Each line below from the one containing "VIỆT NAM TRONG" through the one containing "ROADSHOW EUROPE 2026" should be output exactly as it stands, and no other line should appear.

— THE DATA —
________

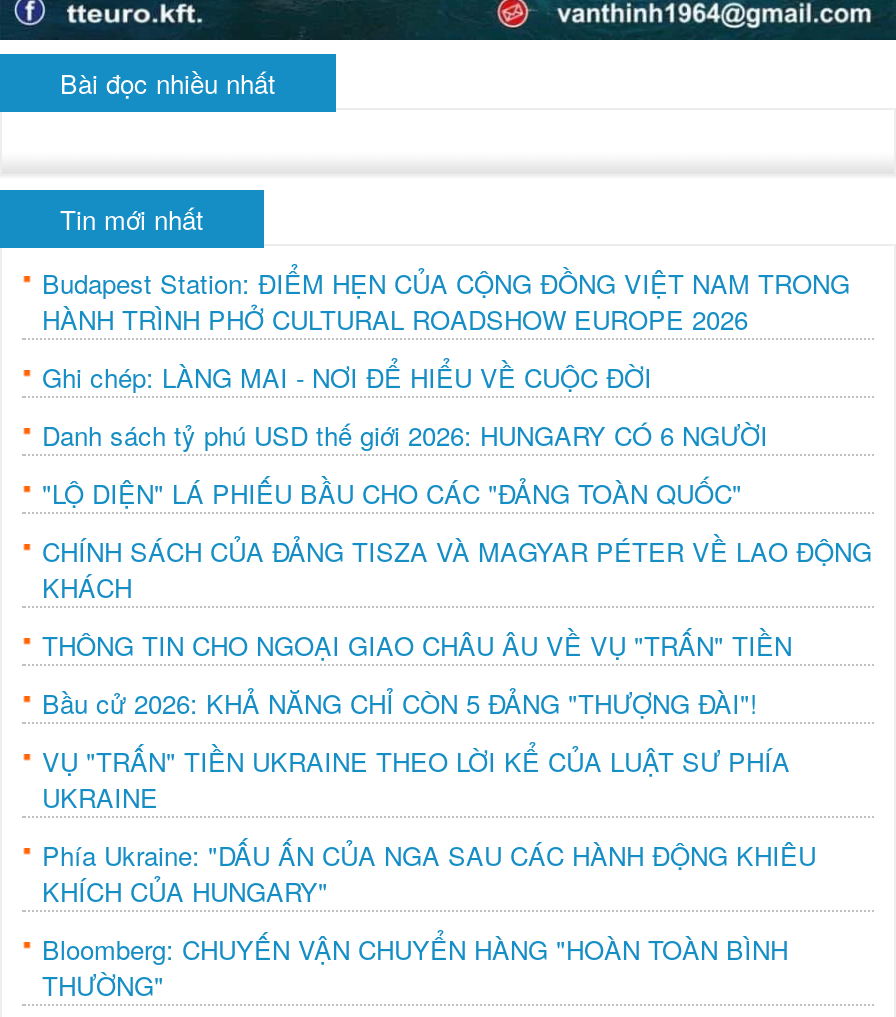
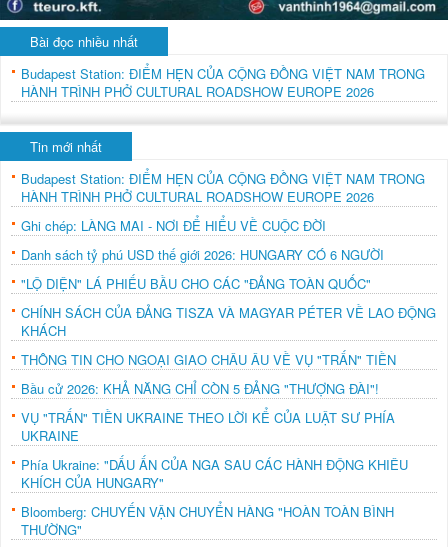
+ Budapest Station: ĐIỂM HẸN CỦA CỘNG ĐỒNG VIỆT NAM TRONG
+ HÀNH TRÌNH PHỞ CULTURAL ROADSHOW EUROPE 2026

________

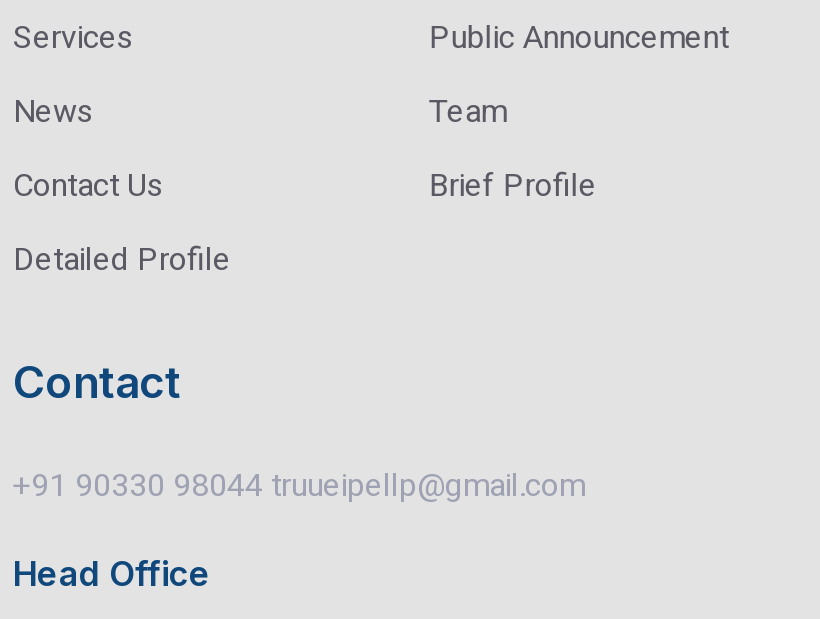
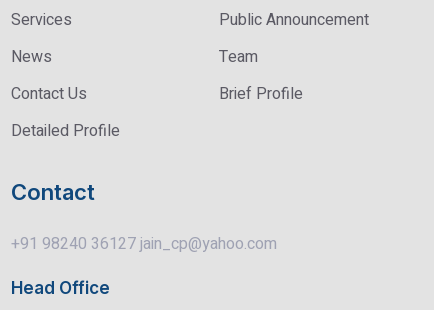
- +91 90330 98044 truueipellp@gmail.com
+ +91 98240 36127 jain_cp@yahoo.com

________

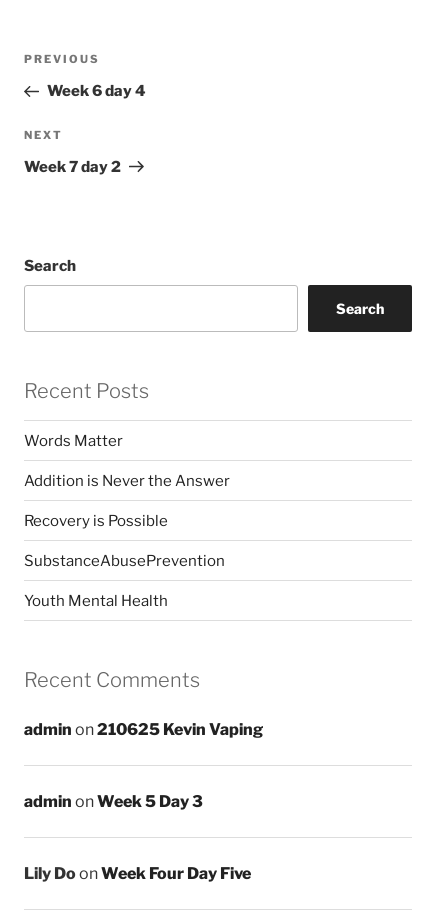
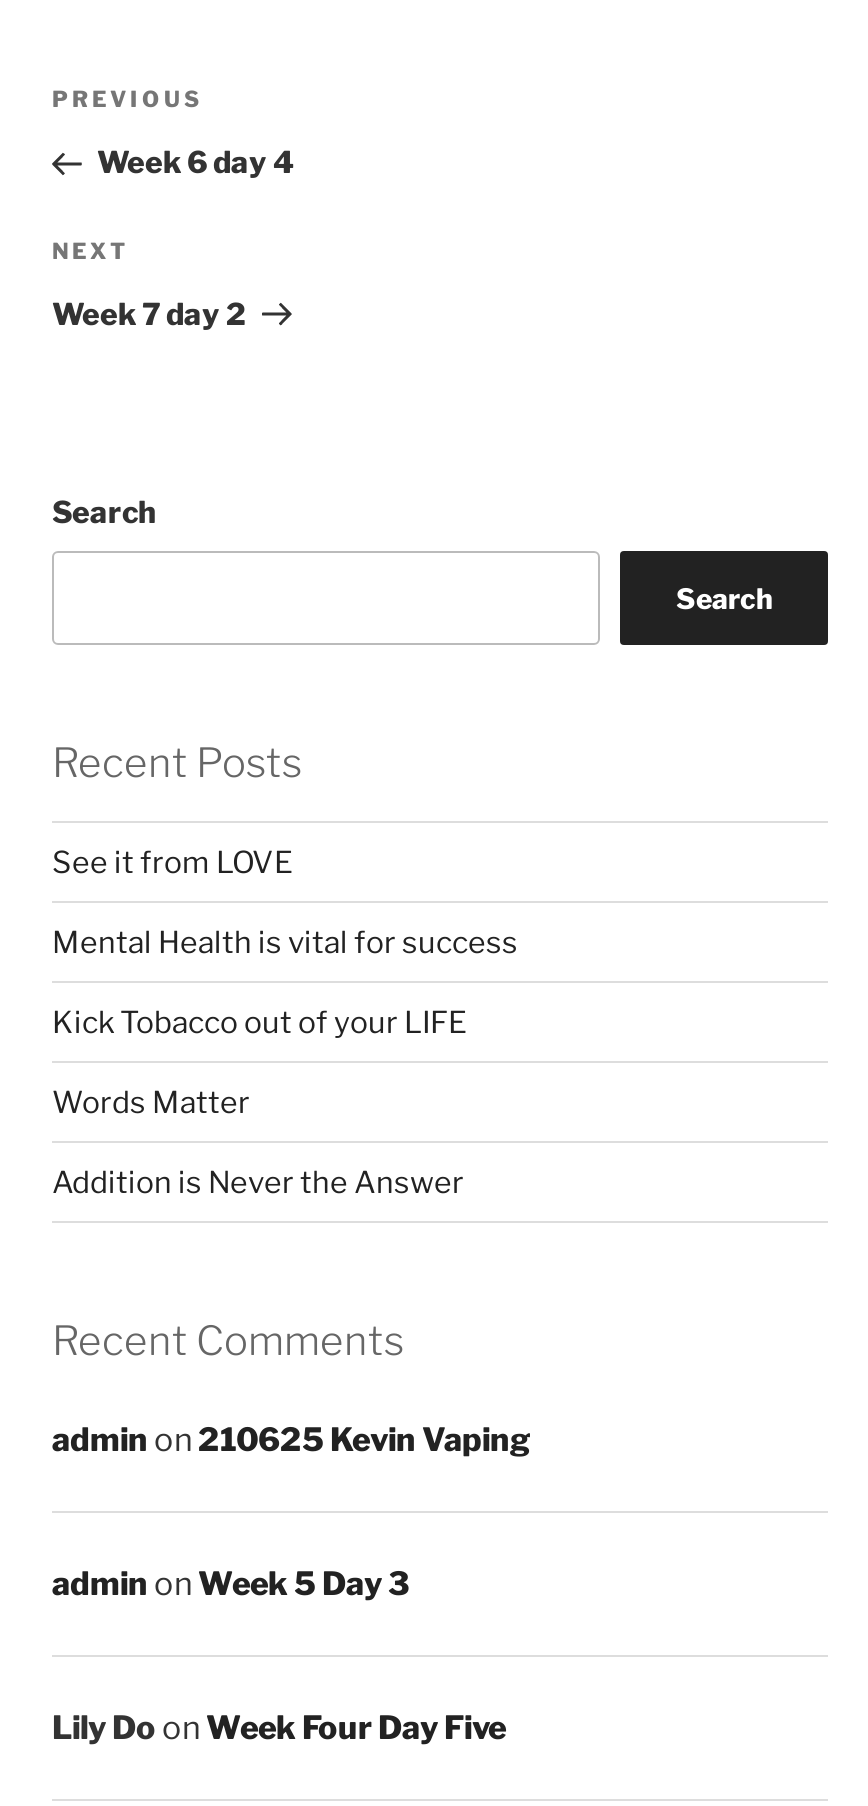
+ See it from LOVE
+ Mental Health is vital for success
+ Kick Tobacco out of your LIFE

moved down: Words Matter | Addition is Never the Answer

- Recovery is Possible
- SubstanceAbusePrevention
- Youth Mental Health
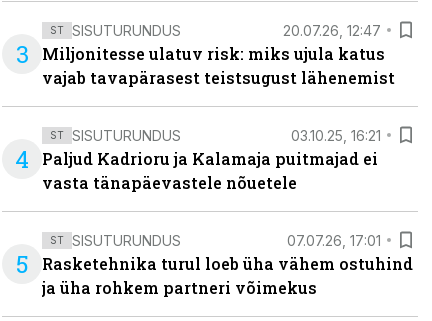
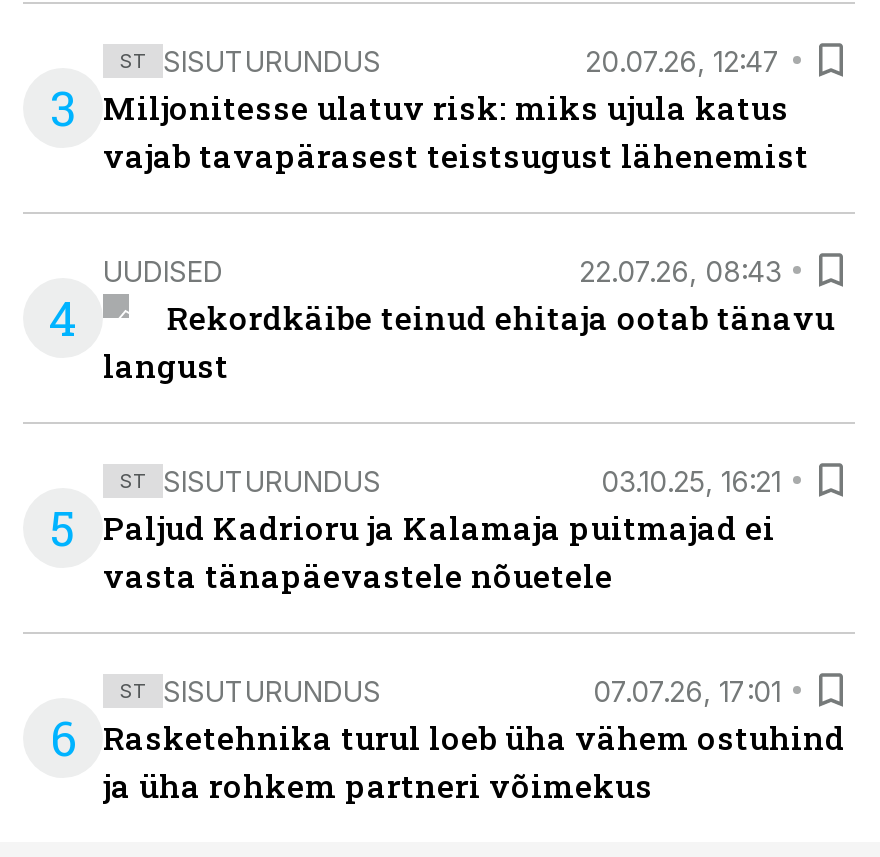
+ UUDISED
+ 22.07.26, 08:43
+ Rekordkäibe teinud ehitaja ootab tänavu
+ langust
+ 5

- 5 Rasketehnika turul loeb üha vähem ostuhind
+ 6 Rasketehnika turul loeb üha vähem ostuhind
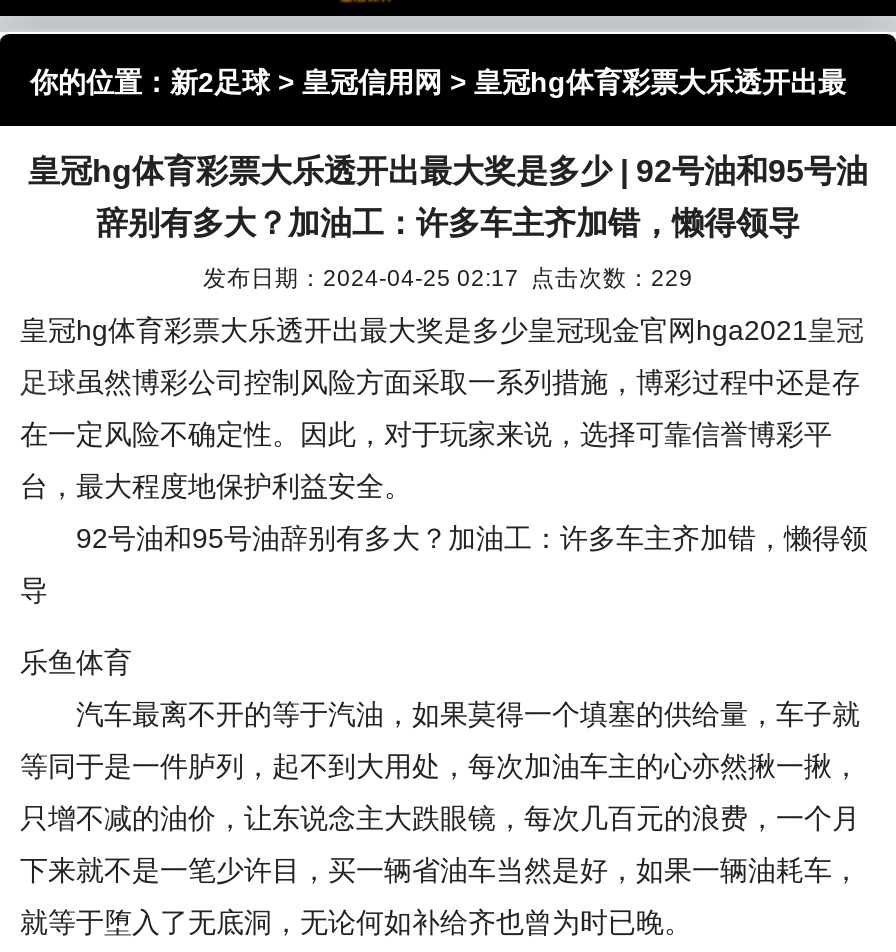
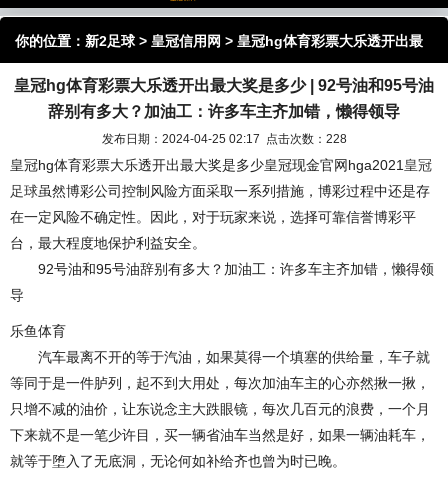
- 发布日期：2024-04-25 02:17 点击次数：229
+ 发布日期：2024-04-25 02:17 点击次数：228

________

— ANSWER BOX —
+ Budapest Station: ĐIỂM HẸN CỦA CỘNG ĐỒNG VIỆT NAM TRONG
+ HÀNH TRÌNH PHỞ CULTURAL ROADSHOW EUROPE 2026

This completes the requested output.